Take the line that contains "font-size: 17.2px;" and each line after it to the end of the data below, and set them down exactly, omitting pictures.

[Material for this task Boundary: Start]

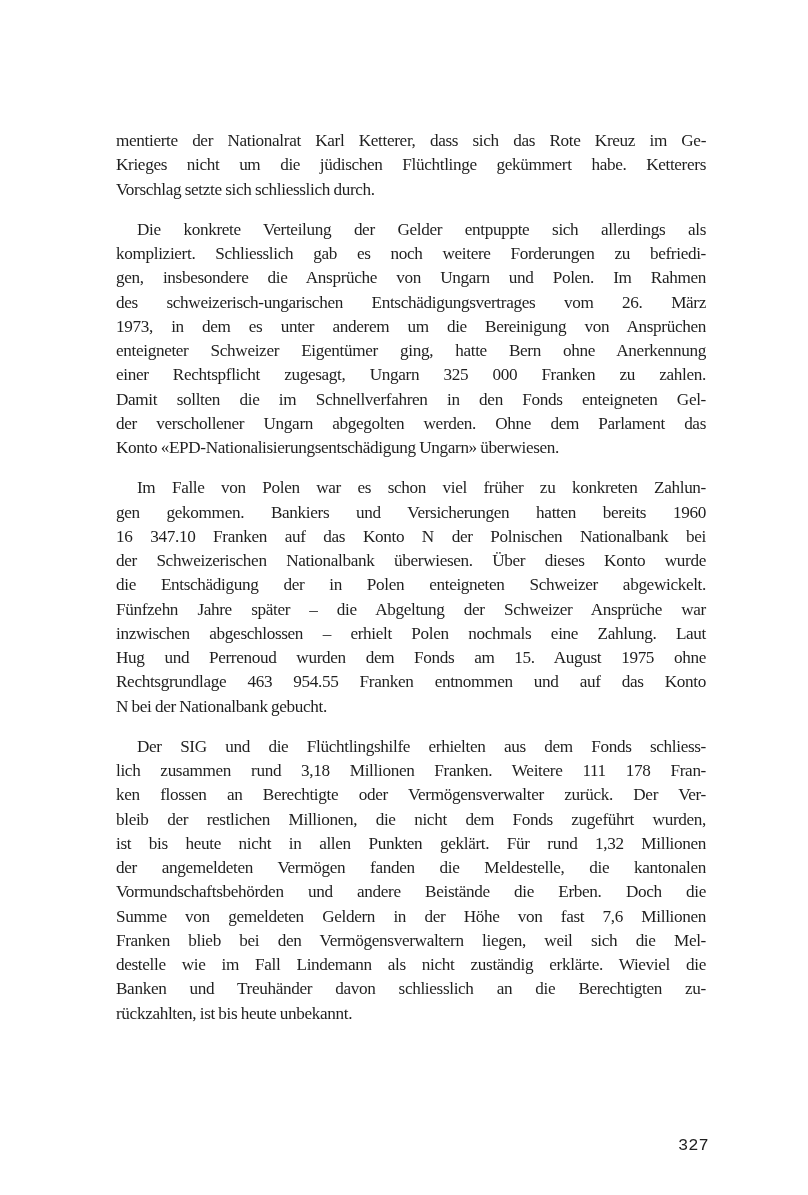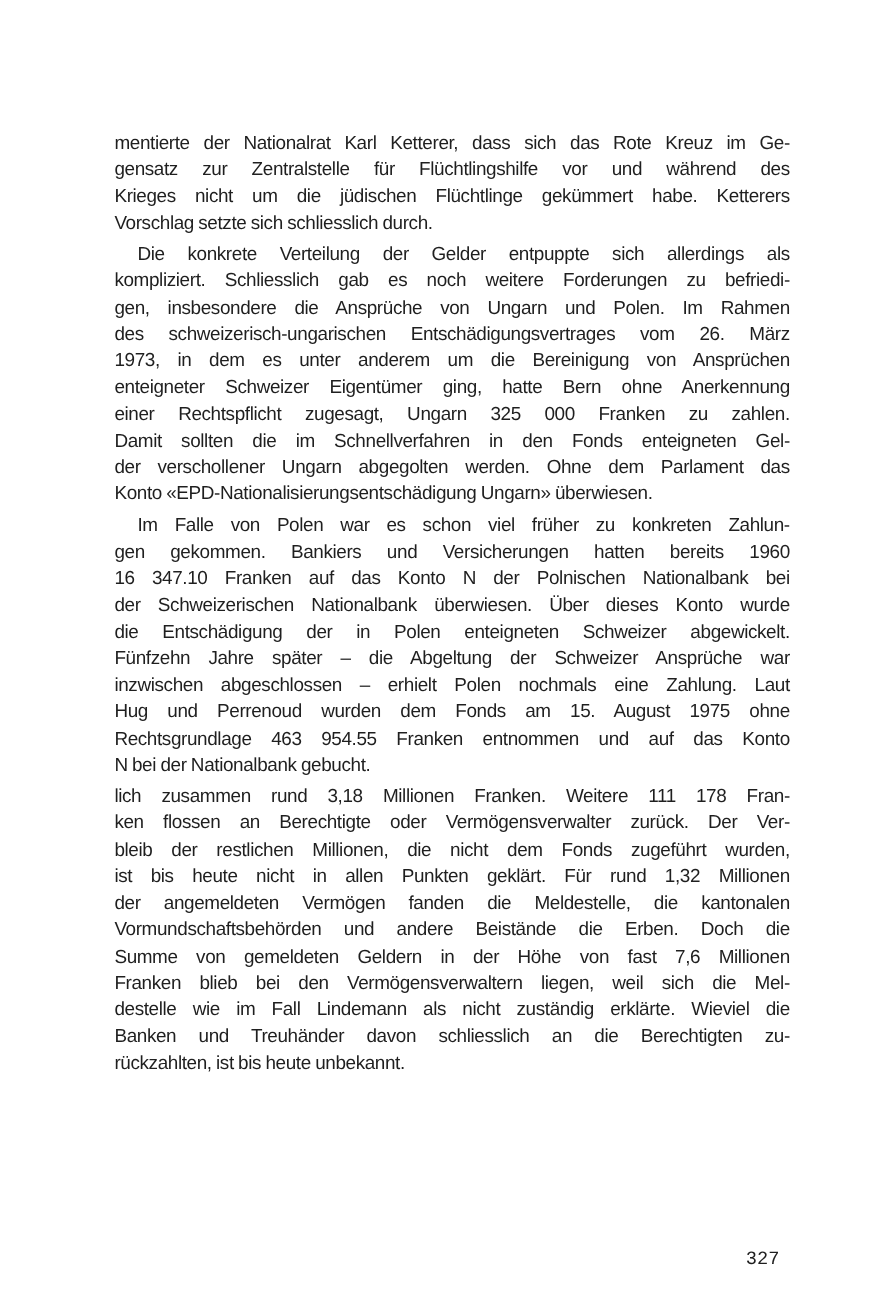--- a/index.html
+++ b/index.html
@@ -15,11 +15,11 @@
     width: 622px;
   }
   .para {
-    font-family: Liberation Sans, sans-serif;
+    font-family: Liberation Serif, serif;
     font-size: 17.2px;
     line-height: 24.25px;
     color: #1f1f1f;
-    margin: 4px;
+    margin: 16px;
     text-align: justify;
     hyphens: manual;
     letter-spacing: -0.35px;

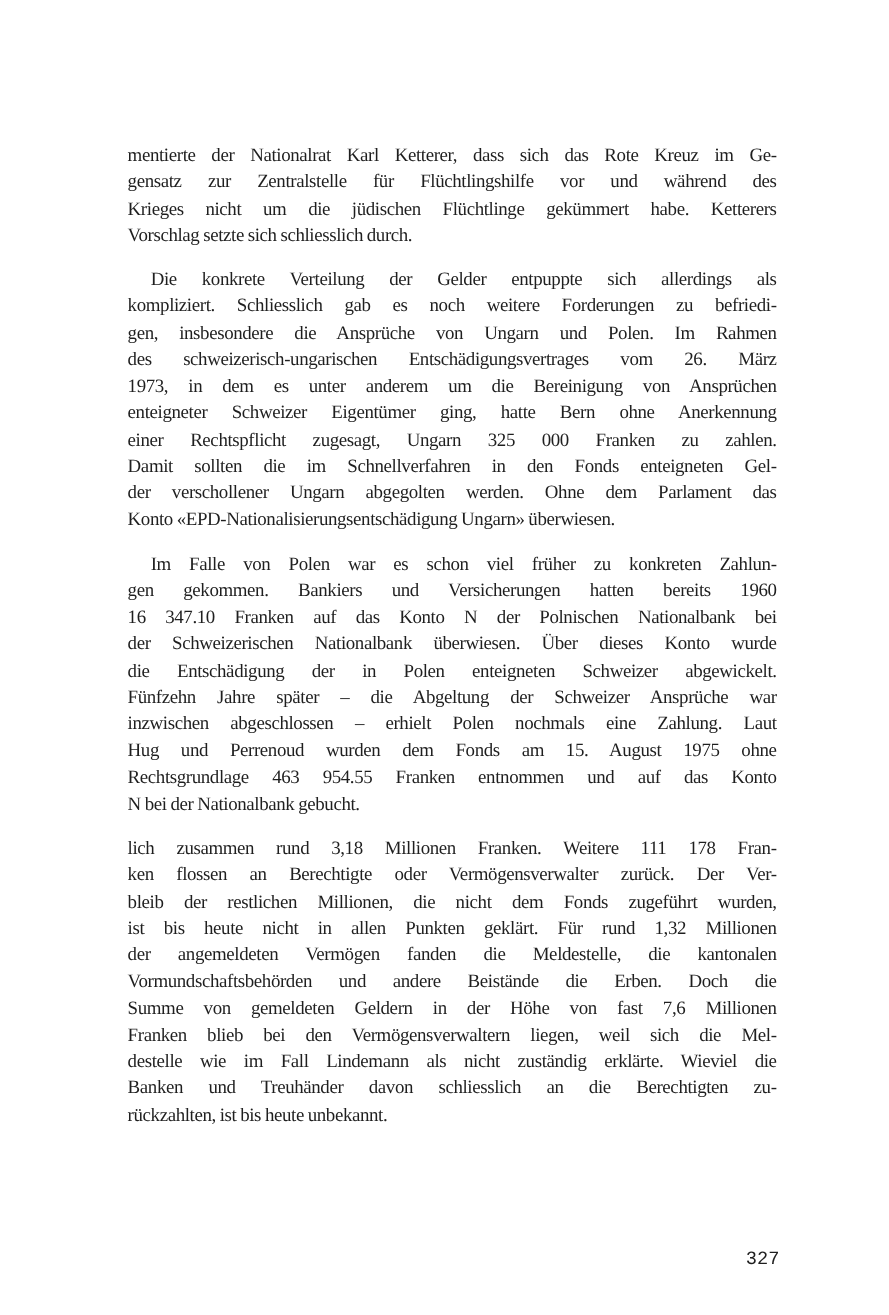--- a/index.html
+++ b/index.html
@@ -49,7 +49,6 @@
 <div class="page">
   <div class="para">
     <span class="line">mentierte der Nationalrat Karl Ketterer, dass sich das Rote Kreuz im Ge-</span>
-    <span class="line">gensatz zur Zentralstelle für Flüchtlingshilfe vor und während des</span>
     <span class="line">Krieges nicht um die jüdischen Flüchtlinge gekümmert habe. Ketterers</span>
     <span class="line last">Vorschlag setzte sich schliesslich durch.</span>
   </div>

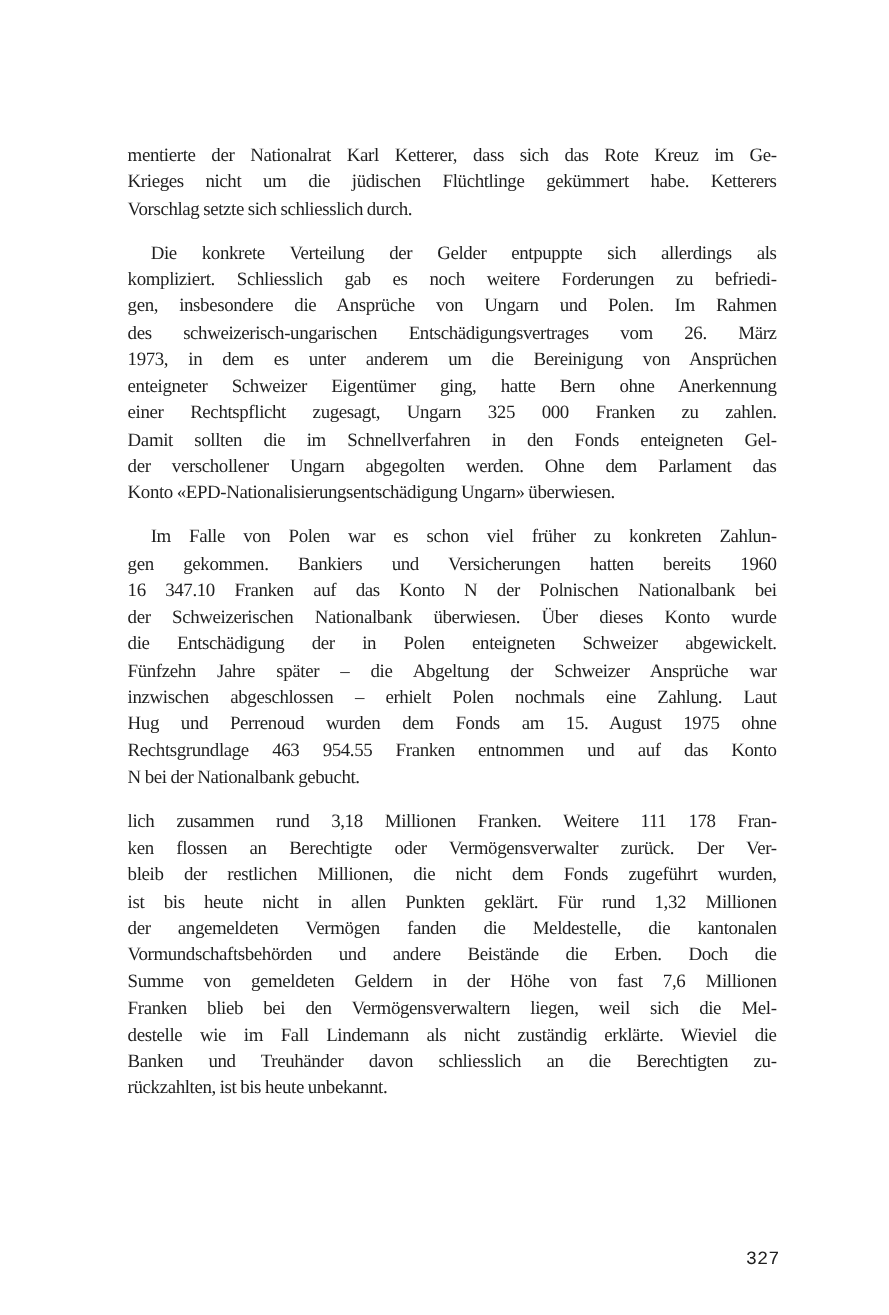--- a/index.html
+++ b/index.html
@@ -80,6 +80,7 @@
   </div>
 
   <div class="para">
+    <span class="line indent">Der SIG und die Flüchtlingshilfe erhielten aus dem Fonds schliess-</span>
     <span class="line">lich zusammen rund 3,18 Millionen Franken. Weitere 111 178 Fran-</span>
     <span class="line">ken flossen an Berechtigte oder Vermögensverwalter zurück. Der Ver-</span>
     <span class="line">bleib der restlichen Millionen, die nicht dem Fonds zugeführt wurden,</span>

[Material for this task Boundary: End]

(Reply)
     font-size: 17.2px;
     line-height: 24.25px;
     color: #1f1f1f;
-    margin: 4px;
+    margin: 16px;
     text-align: justify;
     hyphens: manual;
     letter-spacing: -0.35px;

--- a/index.html
+++ b/index.html
@@ -49,7 +49,6 @@
 <div class="page">
   <div class="para">
     <span class="line">mentierte der Nationalrat Karl Ketterer, dass sich das Rote Kreuz im Ge-</span>
-    <span class="line">gensatz zur Zentralstelle für Flüchtlingshilfe vor und während des</span>
     <span class="line">Krieges nicht um die jüdischen Flüchtlinge gekümmert habe. Ketterers</span>
     <span class="line last">Vorschlag setzte sich schliesslich durch.</span>
   </div>

--- a/index.html
+++ b/index.html
@@ -80,6 +80,7 @@
   </div>
 
   <div class="para">
+    <span class="line indent">Der SIG und die Flüchtlingshilfe erhielten aus dem Fonds schliess-</span>
     <span class="line">lich zusammen rund 3,18 Millionen Franken. Weitere 111 178 Fran-</span>
     <span class="line">ken flossen an Berechtigte oder Vermögensverwalter zurück. Der Ver-</span>
     <span class="line">bleib der restlichen Millionen, die nicht dem Fonds zugeführt wurden,</span>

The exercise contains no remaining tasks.